Santa Claus claims he has only 75 percent of the deerpower he needs to deliver presents this year, especially in crucial heavy lift squadrons.
“This is truly alarming. There is no way I’ll be able to deliver presents to all the good girls and boys, let alone coal to all the naughty ones,” said Claus. “The reindeer we do have are being worked to the antler, flying three or four gumdrop sorties a day.”
Santa is offering hefty incentive bonuses to keep reindeer from leaving for more lucrative jobs at commercial sleighlines like Hoofthansa. But even offers of triple helpings of moss and herbs are not enough to keep them in the service. Unless he can fix the retention problem soon, Santa says he might have to cancel Christmas across large swaths of North and South America.
“We’re trying to do more with less, but the fact is that’s impossible,” said Lt.

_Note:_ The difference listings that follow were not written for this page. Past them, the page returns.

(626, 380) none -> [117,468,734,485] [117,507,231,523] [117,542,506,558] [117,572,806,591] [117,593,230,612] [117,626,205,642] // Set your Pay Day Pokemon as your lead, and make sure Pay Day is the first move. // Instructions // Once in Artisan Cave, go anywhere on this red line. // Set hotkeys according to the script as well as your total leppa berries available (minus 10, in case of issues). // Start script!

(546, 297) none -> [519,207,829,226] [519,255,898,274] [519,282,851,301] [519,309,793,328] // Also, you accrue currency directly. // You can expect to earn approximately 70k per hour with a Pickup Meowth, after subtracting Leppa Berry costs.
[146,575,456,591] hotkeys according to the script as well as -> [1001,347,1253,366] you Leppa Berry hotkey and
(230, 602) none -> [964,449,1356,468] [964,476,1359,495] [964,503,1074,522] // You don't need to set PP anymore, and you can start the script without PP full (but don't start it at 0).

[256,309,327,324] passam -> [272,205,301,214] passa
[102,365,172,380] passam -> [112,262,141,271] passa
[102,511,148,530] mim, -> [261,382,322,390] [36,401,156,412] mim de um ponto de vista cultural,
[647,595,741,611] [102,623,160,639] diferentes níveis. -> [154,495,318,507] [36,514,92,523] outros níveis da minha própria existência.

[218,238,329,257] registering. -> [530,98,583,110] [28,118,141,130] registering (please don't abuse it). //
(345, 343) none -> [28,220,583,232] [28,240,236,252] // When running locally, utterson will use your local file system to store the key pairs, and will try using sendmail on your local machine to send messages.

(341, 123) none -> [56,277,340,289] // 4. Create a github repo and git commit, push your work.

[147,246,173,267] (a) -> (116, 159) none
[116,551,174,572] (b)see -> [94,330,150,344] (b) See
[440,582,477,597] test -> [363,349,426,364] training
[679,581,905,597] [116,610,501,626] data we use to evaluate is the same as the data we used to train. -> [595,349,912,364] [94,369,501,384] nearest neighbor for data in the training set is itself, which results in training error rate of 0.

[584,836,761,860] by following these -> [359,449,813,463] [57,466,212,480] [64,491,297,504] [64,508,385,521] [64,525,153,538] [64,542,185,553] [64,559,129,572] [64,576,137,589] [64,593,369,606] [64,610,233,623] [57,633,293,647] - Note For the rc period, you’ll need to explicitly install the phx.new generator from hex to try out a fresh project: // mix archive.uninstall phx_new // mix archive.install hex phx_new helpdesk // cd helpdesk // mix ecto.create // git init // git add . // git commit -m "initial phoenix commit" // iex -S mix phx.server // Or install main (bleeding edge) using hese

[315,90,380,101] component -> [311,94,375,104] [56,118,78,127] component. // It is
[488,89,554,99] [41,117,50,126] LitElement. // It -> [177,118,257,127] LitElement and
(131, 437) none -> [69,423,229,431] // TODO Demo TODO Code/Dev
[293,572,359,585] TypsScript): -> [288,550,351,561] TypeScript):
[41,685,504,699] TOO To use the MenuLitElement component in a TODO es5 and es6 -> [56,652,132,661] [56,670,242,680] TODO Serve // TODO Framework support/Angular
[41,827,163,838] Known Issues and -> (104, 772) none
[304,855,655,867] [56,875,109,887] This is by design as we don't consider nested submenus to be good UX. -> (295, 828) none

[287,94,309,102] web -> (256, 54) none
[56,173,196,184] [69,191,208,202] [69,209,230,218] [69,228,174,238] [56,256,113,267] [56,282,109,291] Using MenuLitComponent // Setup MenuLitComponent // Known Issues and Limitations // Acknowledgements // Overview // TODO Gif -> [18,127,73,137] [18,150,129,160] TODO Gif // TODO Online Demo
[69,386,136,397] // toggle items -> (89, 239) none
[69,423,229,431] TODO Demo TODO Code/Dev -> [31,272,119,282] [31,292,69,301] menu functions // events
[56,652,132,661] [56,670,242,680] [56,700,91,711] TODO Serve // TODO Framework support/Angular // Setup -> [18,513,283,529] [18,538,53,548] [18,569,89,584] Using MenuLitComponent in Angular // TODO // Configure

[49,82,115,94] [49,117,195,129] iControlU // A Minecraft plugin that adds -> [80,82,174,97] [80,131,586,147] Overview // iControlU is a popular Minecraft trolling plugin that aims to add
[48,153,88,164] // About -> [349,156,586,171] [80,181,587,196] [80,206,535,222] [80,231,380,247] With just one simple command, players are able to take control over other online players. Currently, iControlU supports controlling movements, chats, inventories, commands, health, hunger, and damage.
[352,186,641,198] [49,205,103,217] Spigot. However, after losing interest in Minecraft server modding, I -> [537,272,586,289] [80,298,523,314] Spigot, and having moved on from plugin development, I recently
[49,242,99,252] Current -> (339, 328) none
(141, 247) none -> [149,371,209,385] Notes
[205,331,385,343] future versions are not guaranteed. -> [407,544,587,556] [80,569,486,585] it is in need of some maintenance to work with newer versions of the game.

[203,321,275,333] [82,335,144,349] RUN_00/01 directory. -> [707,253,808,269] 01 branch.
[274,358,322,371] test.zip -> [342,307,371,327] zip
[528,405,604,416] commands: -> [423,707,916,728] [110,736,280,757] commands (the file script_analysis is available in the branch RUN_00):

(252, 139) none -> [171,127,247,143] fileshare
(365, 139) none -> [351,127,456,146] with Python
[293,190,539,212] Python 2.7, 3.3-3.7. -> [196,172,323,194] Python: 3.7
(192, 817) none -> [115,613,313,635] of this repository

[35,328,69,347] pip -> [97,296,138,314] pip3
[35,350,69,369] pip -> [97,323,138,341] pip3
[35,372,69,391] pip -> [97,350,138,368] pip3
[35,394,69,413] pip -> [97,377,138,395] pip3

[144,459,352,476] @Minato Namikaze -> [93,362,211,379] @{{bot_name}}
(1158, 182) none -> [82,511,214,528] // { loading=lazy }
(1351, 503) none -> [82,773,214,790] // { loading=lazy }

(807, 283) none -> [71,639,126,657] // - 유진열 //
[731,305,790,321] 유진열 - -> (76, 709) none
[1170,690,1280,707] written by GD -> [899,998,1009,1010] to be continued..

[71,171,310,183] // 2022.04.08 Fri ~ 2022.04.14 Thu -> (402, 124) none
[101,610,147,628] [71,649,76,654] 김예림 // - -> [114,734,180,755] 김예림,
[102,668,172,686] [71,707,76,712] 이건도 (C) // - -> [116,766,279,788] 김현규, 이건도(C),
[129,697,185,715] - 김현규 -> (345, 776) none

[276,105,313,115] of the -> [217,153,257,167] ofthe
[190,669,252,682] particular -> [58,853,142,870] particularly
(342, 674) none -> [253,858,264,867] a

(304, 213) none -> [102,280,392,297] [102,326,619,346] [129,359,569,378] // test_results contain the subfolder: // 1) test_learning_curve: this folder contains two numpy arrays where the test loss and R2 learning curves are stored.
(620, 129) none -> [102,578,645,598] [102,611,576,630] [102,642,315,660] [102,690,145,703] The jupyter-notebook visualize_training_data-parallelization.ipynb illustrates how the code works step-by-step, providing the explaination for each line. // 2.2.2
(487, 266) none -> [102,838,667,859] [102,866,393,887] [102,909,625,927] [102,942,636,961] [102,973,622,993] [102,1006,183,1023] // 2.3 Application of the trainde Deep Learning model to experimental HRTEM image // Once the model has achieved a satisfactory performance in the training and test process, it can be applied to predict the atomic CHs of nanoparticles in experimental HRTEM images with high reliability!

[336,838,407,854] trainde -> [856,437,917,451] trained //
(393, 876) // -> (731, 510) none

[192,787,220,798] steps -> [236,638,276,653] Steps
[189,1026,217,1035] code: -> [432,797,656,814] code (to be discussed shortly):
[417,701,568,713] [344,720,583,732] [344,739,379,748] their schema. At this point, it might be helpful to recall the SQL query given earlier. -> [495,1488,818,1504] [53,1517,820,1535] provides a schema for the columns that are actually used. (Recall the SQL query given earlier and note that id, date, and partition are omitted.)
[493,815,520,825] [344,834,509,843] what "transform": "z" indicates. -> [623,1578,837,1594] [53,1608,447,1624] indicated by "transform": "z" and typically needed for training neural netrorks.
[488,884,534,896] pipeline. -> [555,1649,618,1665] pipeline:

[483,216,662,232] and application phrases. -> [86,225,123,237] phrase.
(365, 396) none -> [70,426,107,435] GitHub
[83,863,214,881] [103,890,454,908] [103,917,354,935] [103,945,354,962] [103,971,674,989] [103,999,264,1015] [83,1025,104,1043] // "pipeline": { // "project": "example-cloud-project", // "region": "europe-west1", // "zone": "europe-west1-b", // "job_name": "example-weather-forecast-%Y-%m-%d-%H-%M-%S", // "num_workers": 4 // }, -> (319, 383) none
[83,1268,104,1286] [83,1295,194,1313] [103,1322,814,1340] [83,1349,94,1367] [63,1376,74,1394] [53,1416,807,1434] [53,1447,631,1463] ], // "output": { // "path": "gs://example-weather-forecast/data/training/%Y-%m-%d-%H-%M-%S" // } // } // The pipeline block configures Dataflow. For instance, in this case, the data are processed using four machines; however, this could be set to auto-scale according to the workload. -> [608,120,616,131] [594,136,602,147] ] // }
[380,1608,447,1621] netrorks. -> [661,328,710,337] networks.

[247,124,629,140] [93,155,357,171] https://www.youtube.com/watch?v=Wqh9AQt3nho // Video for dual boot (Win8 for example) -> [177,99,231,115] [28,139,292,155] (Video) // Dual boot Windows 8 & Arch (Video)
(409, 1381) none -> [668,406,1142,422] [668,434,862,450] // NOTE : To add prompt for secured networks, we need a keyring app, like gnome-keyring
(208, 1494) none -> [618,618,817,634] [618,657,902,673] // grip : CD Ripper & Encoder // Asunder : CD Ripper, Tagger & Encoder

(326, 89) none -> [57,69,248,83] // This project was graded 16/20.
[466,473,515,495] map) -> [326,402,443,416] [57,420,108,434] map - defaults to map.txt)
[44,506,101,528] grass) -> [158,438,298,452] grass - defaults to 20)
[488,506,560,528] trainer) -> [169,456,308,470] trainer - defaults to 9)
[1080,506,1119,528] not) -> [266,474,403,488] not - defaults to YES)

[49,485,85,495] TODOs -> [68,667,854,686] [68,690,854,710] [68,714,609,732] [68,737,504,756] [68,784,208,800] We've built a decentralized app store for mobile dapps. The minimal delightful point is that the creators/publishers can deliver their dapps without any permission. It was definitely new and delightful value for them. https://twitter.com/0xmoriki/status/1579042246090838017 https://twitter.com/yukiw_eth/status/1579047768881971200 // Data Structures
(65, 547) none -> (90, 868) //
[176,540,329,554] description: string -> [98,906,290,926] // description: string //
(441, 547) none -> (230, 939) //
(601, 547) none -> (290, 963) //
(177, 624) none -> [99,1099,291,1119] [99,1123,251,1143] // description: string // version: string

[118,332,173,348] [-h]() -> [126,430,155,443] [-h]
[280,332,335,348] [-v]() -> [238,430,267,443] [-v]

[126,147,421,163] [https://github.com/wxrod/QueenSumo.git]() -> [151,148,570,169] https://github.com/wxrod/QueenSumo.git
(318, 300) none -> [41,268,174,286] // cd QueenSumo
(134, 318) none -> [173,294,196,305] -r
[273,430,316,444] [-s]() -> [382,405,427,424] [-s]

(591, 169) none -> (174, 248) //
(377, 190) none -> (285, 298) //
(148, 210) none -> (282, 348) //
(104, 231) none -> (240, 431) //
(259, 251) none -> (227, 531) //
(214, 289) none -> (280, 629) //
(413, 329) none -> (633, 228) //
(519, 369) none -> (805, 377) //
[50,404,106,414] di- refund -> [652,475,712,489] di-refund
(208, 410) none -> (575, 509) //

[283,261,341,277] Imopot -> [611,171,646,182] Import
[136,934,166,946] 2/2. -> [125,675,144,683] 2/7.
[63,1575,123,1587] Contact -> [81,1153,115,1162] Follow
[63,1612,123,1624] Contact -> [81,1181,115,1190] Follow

Col. Rudolph, commander of Red Squadron. “With this Op Tempo, my guys already refuse to fly over Detroit and Chicago. It’s just too dangerous.”
The average reindeer costs about $1 million and takes 3 years to train, according to North Pole figures. The North Pole needs to keep those ruminants in its ranks past their initial commitment to maximize return on its investment.
“Not only are large numbers of reindeer getting out, our best reindeer are getting out,” said Rudolph. “Donner and Blitzen dropped papers last week, and Dasher and Dancer and Prancer and Vixen all took private jobs at Doeing testing unmanned sleighs.”
While Claus increasingly has been filling the ranks with unmanned aerial sleighs (UASs), turnover among the elves who pilot them has also been an issue.
“These UAS pilots are always on the clock, delivering presents to hundreds of houses an hour from thousands of miles away,” he said. “Nobody can handle that much Christmas cheer. Nobody.”